BEGIN

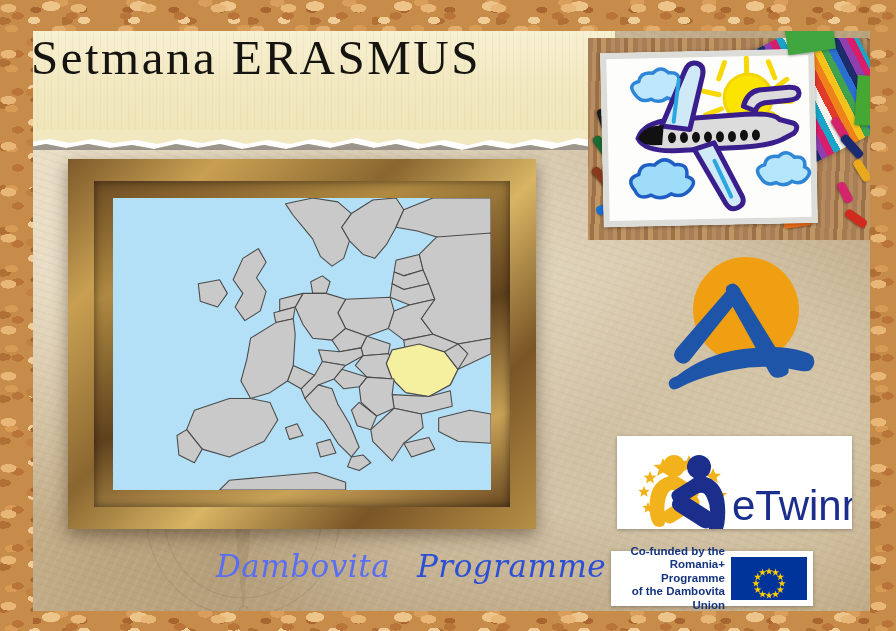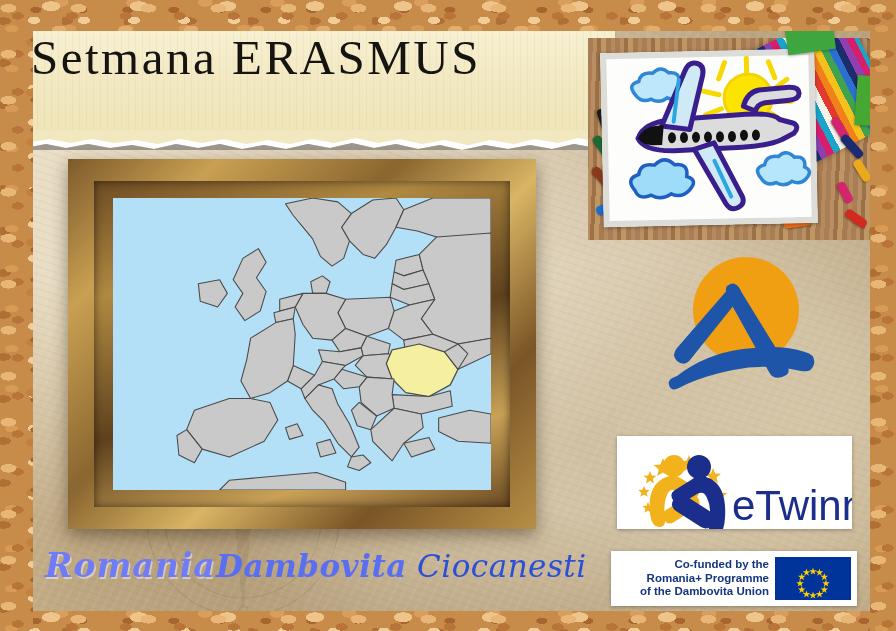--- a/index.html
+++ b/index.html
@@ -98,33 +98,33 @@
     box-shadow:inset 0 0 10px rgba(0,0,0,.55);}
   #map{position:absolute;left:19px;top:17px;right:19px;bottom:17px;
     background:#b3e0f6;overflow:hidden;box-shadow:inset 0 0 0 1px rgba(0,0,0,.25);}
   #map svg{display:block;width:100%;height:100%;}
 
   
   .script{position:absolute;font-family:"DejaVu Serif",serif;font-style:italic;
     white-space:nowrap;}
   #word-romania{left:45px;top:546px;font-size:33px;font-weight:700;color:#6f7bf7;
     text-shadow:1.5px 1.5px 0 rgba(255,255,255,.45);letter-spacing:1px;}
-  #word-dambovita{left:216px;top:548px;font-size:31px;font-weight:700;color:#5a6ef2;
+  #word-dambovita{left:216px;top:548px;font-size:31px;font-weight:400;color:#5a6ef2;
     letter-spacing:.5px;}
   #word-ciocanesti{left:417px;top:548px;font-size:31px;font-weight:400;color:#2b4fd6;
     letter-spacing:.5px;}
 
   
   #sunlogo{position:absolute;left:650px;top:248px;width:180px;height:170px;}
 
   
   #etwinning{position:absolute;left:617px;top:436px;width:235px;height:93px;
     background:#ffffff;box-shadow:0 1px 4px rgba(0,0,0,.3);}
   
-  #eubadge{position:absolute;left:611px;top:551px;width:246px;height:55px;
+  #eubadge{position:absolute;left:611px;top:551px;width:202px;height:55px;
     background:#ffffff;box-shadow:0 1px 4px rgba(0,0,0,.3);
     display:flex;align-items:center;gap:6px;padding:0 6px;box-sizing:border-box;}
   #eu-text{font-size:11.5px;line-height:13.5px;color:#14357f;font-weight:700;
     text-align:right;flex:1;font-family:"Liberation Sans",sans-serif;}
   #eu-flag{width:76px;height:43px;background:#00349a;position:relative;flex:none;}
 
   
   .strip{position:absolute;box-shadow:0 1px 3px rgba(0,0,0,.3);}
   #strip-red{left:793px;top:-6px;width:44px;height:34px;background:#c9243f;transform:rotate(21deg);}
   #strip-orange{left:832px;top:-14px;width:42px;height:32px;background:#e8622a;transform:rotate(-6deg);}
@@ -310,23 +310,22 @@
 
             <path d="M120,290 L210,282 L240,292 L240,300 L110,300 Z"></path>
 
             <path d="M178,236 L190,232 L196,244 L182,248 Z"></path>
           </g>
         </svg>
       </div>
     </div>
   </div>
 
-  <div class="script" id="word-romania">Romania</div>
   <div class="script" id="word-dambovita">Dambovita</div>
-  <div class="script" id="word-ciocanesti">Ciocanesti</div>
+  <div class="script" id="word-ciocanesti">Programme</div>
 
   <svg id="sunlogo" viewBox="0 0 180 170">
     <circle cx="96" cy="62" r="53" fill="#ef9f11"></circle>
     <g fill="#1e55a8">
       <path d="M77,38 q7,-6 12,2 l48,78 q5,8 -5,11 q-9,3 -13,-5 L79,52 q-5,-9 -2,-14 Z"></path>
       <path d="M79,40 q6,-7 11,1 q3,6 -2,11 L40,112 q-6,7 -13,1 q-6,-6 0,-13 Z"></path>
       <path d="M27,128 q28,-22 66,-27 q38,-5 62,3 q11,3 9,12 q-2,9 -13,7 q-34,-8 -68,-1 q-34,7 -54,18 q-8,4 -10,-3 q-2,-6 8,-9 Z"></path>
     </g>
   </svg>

END
BEGIN

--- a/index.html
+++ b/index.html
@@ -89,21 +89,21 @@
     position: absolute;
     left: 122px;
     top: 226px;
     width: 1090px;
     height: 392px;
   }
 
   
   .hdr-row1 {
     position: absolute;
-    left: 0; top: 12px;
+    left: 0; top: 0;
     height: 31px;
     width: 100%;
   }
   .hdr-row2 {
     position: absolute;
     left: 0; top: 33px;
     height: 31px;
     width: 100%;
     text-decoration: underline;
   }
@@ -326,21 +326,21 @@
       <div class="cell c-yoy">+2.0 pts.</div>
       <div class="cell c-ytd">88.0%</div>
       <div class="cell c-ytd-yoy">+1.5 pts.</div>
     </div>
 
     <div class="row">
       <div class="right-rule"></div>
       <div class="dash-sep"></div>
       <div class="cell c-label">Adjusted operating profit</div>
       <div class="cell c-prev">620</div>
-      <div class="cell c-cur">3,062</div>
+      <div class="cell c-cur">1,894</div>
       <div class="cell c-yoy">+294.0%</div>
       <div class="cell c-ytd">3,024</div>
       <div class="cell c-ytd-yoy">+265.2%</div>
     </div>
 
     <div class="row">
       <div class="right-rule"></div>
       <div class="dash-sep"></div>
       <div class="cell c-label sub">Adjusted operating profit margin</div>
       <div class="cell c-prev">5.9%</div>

END

YOUR TASK – An answer is complete only when it holds every line above containing the string "align".

SOLVED EXERCISE –
     display:flex;align-items:center;gap:6px;padding:0 6px;box-sizing:border-box;}
     text-align:right;flex:1;font-family:"Liberation Sans",sans-serif;}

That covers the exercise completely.